Philippines Football League
- Season: 2020
- Dates: October 28 – November 9, 2020
- Champions: United City 4th title
- AFC Champions League: United City Kaya–Iloilo
- Matches: 15
- Goals: 46 (3.07 per match)
- Top goalscorer: Bienvenido Marañón (7 goals)
- Best goalkeeper: Anthony Pinthus Louie Casas (3 clean sheets each)
- Highest scoring: Maharlika Manila 0–10 United City (November 3)
- Longest winning run: United City (Oct 28 – Nov 6) (4 matches)
- Longest unbeaten run: Kaya–Iloilo (Oct 28 – Nov 9) (5 matches)
- Longest winless run: Stallion Laguna (Oct 31 – Nov 12) (5 matches)
- Longest losing run: Stallion Laguna (Nov 6 – 12) (3 matches)

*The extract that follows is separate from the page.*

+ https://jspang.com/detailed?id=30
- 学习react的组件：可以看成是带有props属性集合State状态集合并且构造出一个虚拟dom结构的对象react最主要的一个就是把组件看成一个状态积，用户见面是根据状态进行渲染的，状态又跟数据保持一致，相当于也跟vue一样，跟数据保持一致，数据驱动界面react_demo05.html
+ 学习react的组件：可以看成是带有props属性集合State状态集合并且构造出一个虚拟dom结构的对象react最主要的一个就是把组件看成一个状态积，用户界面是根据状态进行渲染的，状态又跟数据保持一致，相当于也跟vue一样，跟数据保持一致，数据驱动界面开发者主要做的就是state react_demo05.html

= 2020 Philippines Football League =

4th season of the Philippines Football League

The 2020 Philippines Football League, also known as The Philippines Football League brought to you by Qatar Airways, due to the league's title sponsorship, was the fourth season of the Philippines Football League (PFL), the professional football league of the Philippines.

For the first time, the champion of the tournament qualified for the Group Stage of the 2021 AFC Champions League, which was expanded to 40 teams from previous 32.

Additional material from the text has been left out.